## WHAT TO WORK ON
Return all of the entries exactly, with nothing added or left out.

## PROVIDED DATA
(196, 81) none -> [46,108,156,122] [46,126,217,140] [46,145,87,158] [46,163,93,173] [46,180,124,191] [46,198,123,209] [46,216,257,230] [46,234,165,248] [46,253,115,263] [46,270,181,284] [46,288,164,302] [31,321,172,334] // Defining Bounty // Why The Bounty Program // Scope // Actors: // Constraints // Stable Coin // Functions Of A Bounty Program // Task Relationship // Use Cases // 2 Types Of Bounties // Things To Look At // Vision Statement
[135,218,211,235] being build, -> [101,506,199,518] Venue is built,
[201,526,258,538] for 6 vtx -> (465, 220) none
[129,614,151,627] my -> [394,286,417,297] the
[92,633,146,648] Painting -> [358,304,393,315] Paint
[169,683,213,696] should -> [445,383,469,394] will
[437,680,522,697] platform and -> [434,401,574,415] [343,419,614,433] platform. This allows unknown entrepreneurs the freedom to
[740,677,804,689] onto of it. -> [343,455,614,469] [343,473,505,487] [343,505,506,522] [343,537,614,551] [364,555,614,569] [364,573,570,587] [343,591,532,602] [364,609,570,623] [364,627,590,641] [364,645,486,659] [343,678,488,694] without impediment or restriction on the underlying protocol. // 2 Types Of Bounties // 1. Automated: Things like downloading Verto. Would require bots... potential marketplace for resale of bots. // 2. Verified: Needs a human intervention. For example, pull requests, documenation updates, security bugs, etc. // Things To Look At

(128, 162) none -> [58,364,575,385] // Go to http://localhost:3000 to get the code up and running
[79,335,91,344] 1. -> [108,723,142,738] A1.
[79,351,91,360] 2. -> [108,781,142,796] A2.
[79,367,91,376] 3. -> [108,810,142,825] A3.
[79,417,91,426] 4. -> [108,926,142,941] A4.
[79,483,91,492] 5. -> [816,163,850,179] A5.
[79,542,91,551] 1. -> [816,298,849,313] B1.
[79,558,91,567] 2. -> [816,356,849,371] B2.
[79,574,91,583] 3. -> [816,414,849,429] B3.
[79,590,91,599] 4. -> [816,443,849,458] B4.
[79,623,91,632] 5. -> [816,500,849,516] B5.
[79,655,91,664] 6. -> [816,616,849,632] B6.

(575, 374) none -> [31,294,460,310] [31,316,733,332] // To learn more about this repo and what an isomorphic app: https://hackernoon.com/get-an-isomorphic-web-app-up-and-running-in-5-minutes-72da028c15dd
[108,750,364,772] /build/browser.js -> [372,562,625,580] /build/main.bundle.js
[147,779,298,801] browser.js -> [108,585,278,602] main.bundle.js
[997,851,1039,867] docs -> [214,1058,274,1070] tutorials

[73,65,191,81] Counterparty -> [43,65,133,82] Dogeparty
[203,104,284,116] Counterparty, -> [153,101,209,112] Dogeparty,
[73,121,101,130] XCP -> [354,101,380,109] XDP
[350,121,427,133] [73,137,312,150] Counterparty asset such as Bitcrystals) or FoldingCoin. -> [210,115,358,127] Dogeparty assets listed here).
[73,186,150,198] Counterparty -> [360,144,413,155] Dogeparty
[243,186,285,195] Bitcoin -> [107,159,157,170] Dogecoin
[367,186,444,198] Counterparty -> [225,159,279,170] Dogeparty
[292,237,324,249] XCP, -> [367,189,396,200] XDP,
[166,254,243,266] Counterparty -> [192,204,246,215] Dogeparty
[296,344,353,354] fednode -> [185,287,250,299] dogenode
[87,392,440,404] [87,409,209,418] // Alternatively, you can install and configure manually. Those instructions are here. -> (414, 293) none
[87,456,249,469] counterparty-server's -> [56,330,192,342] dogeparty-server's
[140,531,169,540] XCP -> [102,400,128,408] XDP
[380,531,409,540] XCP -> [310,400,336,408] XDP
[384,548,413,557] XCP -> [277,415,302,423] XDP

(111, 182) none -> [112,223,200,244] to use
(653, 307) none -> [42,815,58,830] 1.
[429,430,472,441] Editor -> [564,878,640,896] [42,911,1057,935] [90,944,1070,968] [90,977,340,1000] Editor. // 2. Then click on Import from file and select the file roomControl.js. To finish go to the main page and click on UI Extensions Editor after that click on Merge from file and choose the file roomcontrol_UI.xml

## EXERCISE SOLUTION
(196, 81) none -> [46,108,156,122] [46,126,217,140] [46,145,87,158] [46,163,93,173] [46,180,124,191] [46,198,123,209] [46,216,257,230] [46,234,165,248] [46,253,115,263] [46,270,181,284] [46,288,164,302] [31,321,172,334] // Defining Bounty // Why The Bounty Program // Scope // Actors: // Constraints // Stable Coin // Functions Of A Bounty Program // Task Relationship // Use Cases // 2 Types Of Bounties // Things To Look At // Vision Statement
[135,218,211,235] being build, -> [101,506,199,518] Venue is built,
[201,526,258,538] for 6 vtx -> (465, 220) none
[129,614,151,627] my -> [394,286,417,297] the
[92,633,146,648] Painting -> [358,304,393,315] Paint
[169,683,213,696] should -> [445,383,469,394] will
[437,680,522,697] platform and -> [434,401,574,415] [343,419,614,433] platform. This allows unknown entrepreneurs the freedom to
[740,677,804,689] onto of it. -> [343,455,614,469] [343,473,505,487] [343,505,506,522] [343,537,614,551] [364,555,614,569] [364,573,570,587] [343,591,532,602] [364,609,570,623] [364,627,590,641] [364,645,486,659] [343,678,488,694] without impediment or restriction on the underlying protocol. // 2 Types Of Bounties // 1. Automated: Things like downloading Verto. Would require bots... potential marketplace for resale of bots. // 2. Verified: Needs a human intervention. For example, pull requests, documenation updates, security bugs, etc. // Things To Look At

(128, 162) none -> [58,364,575,385] // Go to http://localhost:3000 to get the code up and running
[79,335,91,344] 1. -> [108,723,142,738] A1.
[79,351,91,360] 2. -> [108,781,142,796] A2.
[79,367,91,376] 3. -> [108,810,142,825] A3.
[79,417,91,426] 4. -> [108,926,142,941] A4.
[79,483,91,492] 5. -> [816,163,850,179] A5.
[79,542,91,551] 1. -> [816,298,849,313] B1.
[79,558,91,567] 2. -> [816,356,849,371] B2.
[79,574,91,583] 3. -> [816,414,849,429] B3.
[79,590,91,599] 4. -> [816,443,849,458] B4.
[79,623,91,632] 5. -> [816,500,849,516] B5.
[79,655,91,664] 6. -> [816,616,849,632] B6.

(575, 374) none -> [31,294,460,310] [31,316,733,332] // To learn more about this repo and what an isomorphic app: https://hackernoon.com/get-an-isomorphic-web-app-up-and-running-in-5-minutes-72da028c15dd
[108,750,364,772] /build/browser.js -> [372,562,625,580] /build/main.bundle.js
[147,779,298,801] browser.js -> [108,585,278,602] main.bundle.js
[997,851,1039,867] docs -> [214,1058,274,1070] tutorials

[73,65,191,81] Counterparty -> [43,65,133,82] Dogeparty
[203,104,284,116] Counterparty, -> [153,101,209,112] Dogeparty,
[73,121,101,130] XCP -> [354,101,380,109] XDP
[350,121,427,133] [73,137,312,150] Counterparty asset such as Bitcrystals) or FoldingCoin. -> [210,115,358,127] Dogeparty assets listed here).
[73,186,150,198] Counterparty -> [360,144,413,155] Dogeparty
[243,186,285,195] Bitcoin -> [107,159,157,170] Dogecoin
[367,186,444,198] Counterparty -> [225,159,279,170] Dogeparty
[292,237,324,249] XCP, -> [367,189,396,200] XDP,
[166,254,243,266] Counterparty -> [192,204,246,215] Dogeparty
[296,344,353,354] fednode -> [185,287,250,299] dogenode
[87,392,440,404] [87,409,209,418] // Alternatively, you can install and configure manually. Those instructions are here. -> (414, 293) none
[87,456,249,469] counterparty-server's -> [56,330,192,342] dogeparty-server's
[140,531,169,540] XCP -> [102,400,128,408] XDP
[380,531,409,540] XCP -> [310,400,336,408] XDP
[384,548,413,557] XCP -> [277,415,302,423] XDP

(111, 182) none -> [112,223,200,244] to use
(653, 307) none -> [42,815,58,830] 1.
[429,430,472,441] Editor -> [564,878,640,896] [42,911,1057,935] [90,944,1070,968] [90,977,340,1000] Editor. // 2. Then click on Import from file and select the file roomControl.js. To finish go to the main page and click on UI Extensions Editor after that click on Merge from file and choose the file roomcontrol_UI.xml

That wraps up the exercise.